In my example, I have /dev/md0 made up of a raid1 array of /dev/sda1 & /dev/sdb1 which is mounted as /boot.

When I run grub-install /dev/md0 or /dev/sda, it uses (hd1,0) as the root drive, due to mdadm arbitrarily returning /dev/sdb1 as the first device in the array.  This due to the following code in grub-install:
# There's not a real root device, so just pick the first
if is_raid1_device $root_device ; then
    root_device=`find_real_devs $root_device | awk '{print $1}'`
fi

As grub (installed on the first disk) is looking for the second disk, I am unable to boot should the second disk fail.

grub-install could be smartened up to prefer a root_device on the same disk which we are installing grub on, or possibly the lower numbered disk (assuming that if disk 0 fails, disk 1 becomes disk 0).  This would make booting after single a disk failure much more likely to succeed for simple mirrored configurations.

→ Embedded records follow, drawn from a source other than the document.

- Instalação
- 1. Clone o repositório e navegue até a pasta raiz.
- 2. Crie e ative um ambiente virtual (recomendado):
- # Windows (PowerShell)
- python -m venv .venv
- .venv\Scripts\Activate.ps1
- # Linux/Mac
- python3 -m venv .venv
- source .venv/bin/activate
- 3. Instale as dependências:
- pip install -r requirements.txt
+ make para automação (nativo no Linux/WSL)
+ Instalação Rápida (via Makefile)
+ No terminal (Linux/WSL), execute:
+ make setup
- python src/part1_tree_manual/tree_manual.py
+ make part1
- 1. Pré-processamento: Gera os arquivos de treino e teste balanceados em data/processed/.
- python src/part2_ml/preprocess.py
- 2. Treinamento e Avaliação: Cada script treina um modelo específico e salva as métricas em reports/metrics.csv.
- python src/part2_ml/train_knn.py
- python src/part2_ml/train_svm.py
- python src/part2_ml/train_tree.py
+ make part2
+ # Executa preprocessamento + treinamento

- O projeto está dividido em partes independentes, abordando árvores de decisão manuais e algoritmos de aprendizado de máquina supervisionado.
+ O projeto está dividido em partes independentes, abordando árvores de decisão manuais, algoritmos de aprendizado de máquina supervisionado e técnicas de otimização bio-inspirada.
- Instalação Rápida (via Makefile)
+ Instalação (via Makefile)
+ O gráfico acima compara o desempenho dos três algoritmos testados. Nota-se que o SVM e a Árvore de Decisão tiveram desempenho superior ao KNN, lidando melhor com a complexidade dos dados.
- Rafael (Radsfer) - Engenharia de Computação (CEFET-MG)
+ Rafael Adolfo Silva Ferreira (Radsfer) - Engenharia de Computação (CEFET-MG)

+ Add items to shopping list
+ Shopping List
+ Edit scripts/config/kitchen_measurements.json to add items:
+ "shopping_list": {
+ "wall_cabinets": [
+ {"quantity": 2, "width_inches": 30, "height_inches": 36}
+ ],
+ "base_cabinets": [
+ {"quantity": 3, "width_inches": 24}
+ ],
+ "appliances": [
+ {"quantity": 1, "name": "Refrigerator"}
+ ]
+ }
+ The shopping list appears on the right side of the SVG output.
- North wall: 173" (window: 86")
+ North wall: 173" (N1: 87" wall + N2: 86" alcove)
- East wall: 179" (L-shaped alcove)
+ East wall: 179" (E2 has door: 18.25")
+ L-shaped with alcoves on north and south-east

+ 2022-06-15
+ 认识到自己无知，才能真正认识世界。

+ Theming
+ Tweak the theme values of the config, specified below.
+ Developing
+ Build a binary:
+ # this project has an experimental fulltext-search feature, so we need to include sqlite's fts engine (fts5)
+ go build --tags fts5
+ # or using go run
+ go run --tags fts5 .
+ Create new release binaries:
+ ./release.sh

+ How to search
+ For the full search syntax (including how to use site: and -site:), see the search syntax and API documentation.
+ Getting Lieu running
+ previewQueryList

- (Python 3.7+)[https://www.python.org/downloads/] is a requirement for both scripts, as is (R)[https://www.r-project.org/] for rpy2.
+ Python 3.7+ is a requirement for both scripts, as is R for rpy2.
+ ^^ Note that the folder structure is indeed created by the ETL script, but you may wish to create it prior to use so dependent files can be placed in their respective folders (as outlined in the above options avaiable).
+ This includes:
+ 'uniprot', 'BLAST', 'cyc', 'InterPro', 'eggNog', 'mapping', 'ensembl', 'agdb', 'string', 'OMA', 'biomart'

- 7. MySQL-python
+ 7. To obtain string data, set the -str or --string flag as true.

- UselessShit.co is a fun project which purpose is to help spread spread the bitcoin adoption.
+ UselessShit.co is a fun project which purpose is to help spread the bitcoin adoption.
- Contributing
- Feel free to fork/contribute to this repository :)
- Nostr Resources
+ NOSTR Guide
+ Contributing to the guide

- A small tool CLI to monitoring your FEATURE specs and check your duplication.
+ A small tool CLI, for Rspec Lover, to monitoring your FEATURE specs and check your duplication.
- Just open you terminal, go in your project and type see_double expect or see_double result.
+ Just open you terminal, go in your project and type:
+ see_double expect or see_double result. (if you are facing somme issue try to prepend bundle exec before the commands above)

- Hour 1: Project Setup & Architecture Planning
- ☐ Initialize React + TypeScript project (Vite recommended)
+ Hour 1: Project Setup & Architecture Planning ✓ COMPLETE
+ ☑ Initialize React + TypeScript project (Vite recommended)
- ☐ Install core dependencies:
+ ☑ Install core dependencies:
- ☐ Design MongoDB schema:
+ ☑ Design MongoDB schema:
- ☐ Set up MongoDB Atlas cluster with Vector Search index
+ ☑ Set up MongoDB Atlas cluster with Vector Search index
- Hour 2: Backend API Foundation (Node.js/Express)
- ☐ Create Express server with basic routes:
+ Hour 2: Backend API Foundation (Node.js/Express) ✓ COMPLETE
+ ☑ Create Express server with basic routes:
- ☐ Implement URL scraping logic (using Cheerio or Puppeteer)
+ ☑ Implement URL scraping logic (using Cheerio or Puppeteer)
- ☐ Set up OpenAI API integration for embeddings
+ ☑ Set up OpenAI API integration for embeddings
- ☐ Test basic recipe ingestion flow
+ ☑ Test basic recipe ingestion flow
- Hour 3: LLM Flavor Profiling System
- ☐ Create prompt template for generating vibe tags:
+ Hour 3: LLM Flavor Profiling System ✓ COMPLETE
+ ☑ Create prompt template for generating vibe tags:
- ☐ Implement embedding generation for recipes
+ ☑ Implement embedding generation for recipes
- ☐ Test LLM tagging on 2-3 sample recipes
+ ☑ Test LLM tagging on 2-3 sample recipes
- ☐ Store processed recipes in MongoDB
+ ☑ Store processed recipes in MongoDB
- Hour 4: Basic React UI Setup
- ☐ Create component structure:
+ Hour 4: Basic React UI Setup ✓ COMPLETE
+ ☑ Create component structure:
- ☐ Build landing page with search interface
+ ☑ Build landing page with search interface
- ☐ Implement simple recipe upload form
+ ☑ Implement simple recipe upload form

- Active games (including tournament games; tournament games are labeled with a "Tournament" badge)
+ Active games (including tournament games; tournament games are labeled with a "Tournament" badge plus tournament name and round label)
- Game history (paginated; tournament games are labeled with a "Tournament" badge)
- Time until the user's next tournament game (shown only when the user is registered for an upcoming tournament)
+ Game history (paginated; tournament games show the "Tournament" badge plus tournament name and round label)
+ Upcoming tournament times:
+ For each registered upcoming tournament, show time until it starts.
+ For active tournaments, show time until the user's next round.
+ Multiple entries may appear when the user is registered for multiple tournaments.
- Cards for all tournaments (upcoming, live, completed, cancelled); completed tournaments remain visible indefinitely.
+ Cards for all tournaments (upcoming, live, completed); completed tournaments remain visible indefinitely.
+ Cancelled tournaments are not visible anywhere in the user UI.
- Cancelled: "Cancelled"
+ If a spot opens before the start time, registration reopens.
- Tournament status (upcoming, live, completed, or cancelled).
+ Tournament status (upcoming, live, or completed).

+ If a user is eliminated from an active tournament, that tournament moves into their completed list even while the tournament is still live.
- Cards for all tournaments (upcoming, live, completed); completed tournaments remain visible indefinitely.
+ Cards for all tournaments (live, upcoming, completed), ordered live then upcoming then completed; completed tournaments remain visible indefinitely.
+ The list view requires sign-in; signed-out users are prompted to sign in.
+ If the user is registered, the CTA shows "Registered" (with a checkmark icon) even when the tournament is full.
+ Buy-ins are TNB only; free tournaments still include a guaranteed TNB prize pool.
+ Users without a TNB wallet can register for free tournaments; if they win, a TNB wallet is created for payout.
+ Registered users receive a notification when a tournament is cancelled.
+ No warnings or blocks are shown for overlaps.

Comment 2 Vladimir Serbinenko 2012-08-01 17:54:14 UTC
This issue can't be solved reliably without UUIDs. Adding UUIDs to GRUB Legacy is possible (see e.g. Ubuntu patchs) it feels like an overkill for this old code and creates other problems which need hints to be solved.

Comment 3 Václav Pavlín 2012-12-06 13:40:13 UTC
Hi, would this solve your issue, Phil:
http://lists.us.dell.com/pipermail/linux-poweredge/2003-July/008898.html

As Vladimir writes it would be probably overkill to implement this to Grub Legacy. If How-To from link works for you, I will close this bug.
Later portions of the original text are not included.